M. Edouard Philippe

Premier Ministre (depuis 2017)

Le 7 avril 2017, en pleine campagne présidentielle, Edouard Philippe signait avec 21 maires et présidents d’exécutifs locaux une tribune libre au titre évocateur : La Méditerranée, cette absence qui ne laisse rien présager de bon.

Cette tribune déplorait que la question méditerranéenne ne soit pas abordée lors de cette campagne présidentielle.

Elle se terminait ainsi :
Où est la vision d’un Jacques Chirac, initiateur du processus de Barcelone en 1995 ? Où est le volontarisme d’un Nicolas Sarkozy, qui a en 2007 l’intuition formidable d’une Union pour la Méditerranée ? Qui formulera un projet faisant de la France le pivot de ce défi essentiel pour, excusez du peu, l’Europe, l’Afrique et le Moyen Orient ? Comment s’atteler à améliorer dans notre mer commune la gestion des ressources halieutiques et la lutte contre les pollutions, les échanges scientifiques et la politique énergétique, en particulier dans le domaine du solaire, la préservation d’un patrimoine historique gigantesque et souvent commun à tous nos pays, la culture et l’aide au « désenclavement » culturel : le monde arabe, et ses 400 millions d’habitants, traduit chaque année cinq fois moins d’ouvrages étrangers que la Grèce et ses 11 millions d’habitants ! Moins de 1 % de ce qui est traduit en France l’est de l’arabe, malgré l’importance des liens historiques et humains que nous avons avec ce bassin culturel.

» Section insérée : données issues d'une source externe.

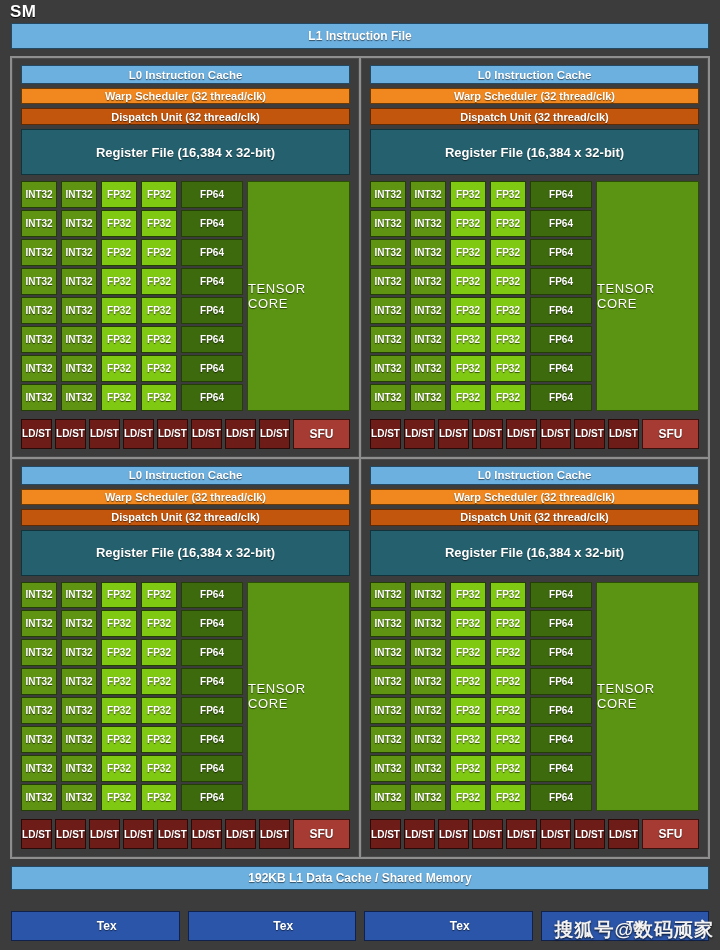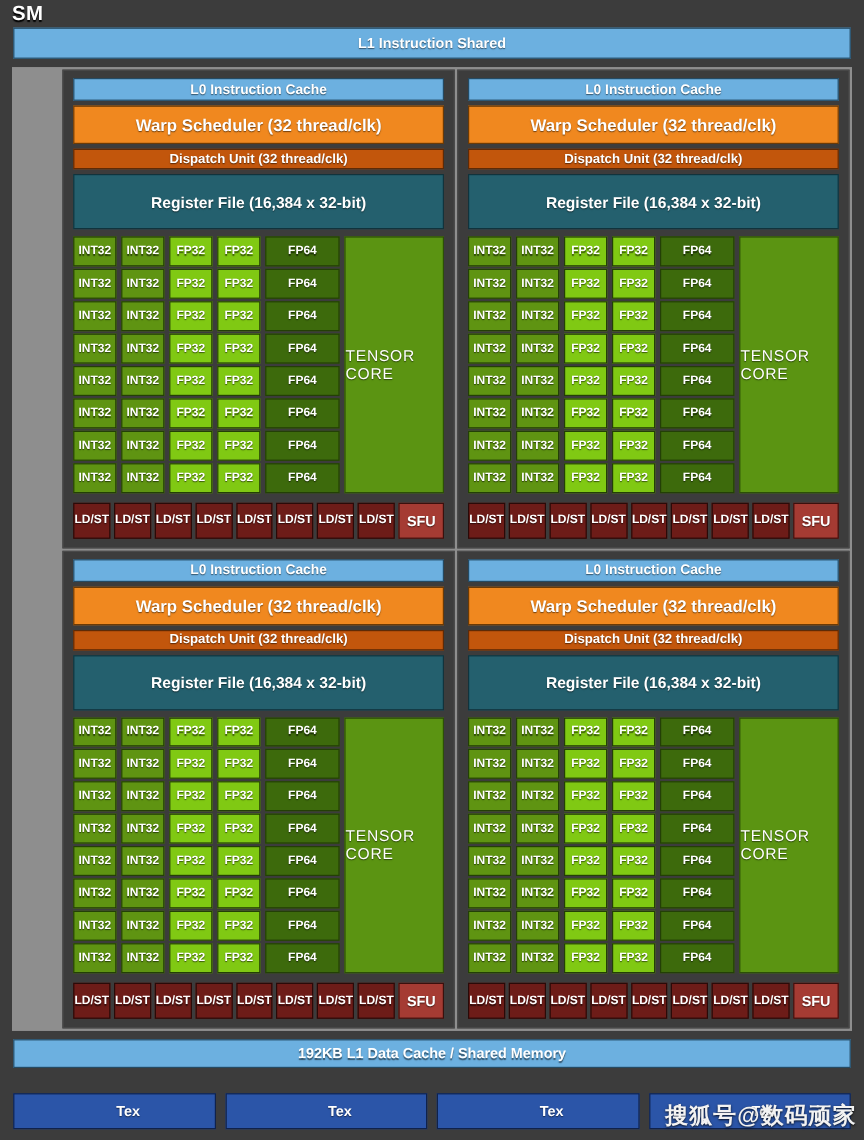"L1 Instruction Shared" div.bar { text: Shared -> File }
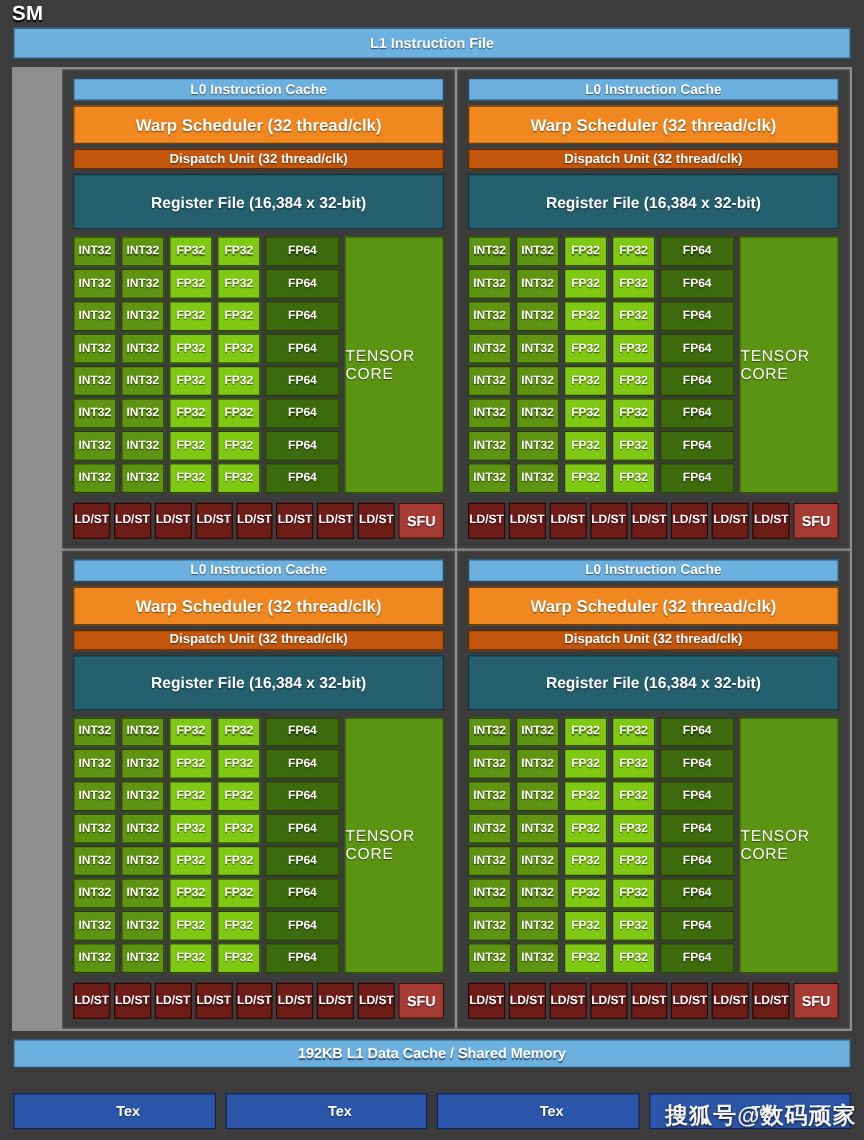"L0 Instruction Cache" .quad-wrap { padding-left: 40px -> none }
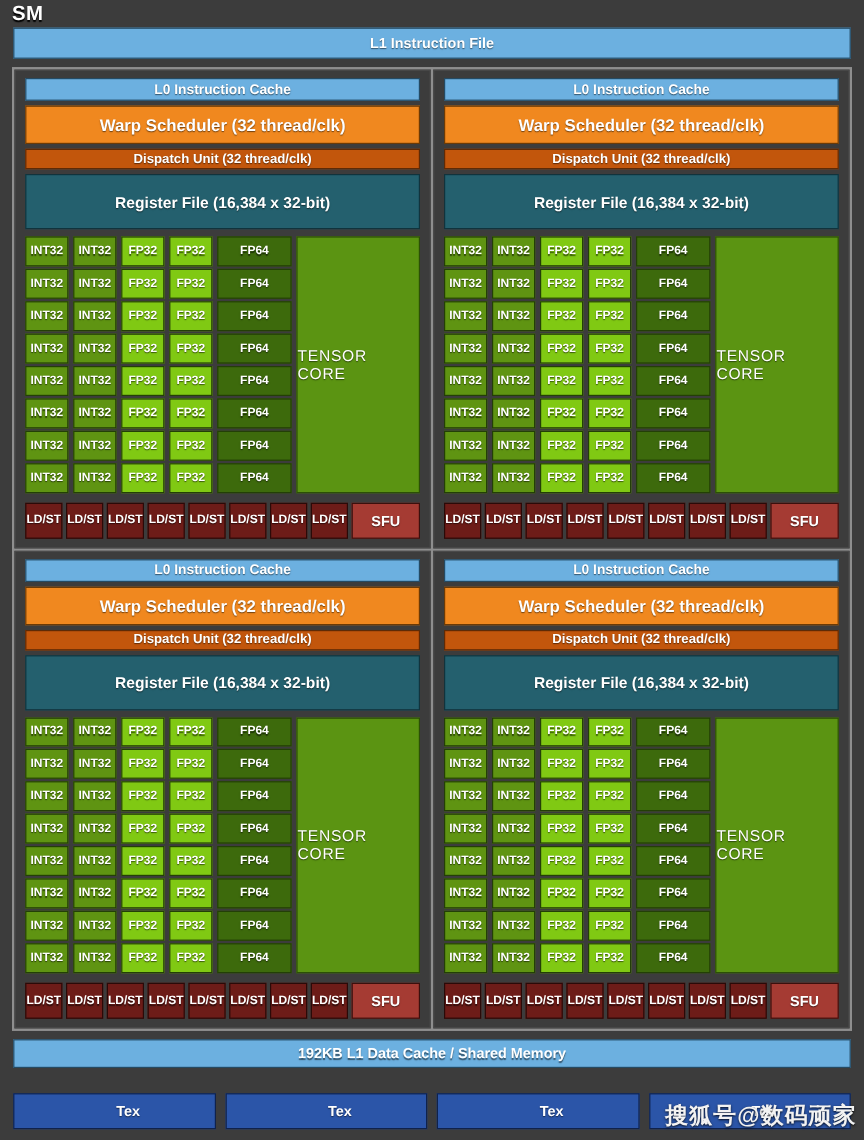"Warp Scheduler (32 thread/clk)" .warp-sched { font-size: 14px -> 11px; height: 32px -> 16px }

Comment faire tomber les préjugés et surmonter l’hostilité quand on ne lit jamais ce qu’écrit l’autre ?
Ces chantiers gigantesques doivent être ouverts. C’est l’intérêt de la France d’être en avance sur ces sujets. Encore faut-il que quelqu’un ait cette vision et nous propose de refaire de notre mer commune, à nouveau, un « axe du monde ». Que ces questions soient absentes de la campagne présidentielle ne laisse rien présager de bon ni de grand.

Après Jean-Yves Le Drian, Ministre de l’Europe et des Affaires Etrangères, qui a participé aux deux précédentes éditions de Méditerranée du Futur, ce sera au tour du Premier Ministre Edouard Philippe de participer à l’acte 3 de Méditerranée du Futur et de témoigner de la place qu’accorde aujourd’hui son gouvernement aux enjeux de la Méditerranée.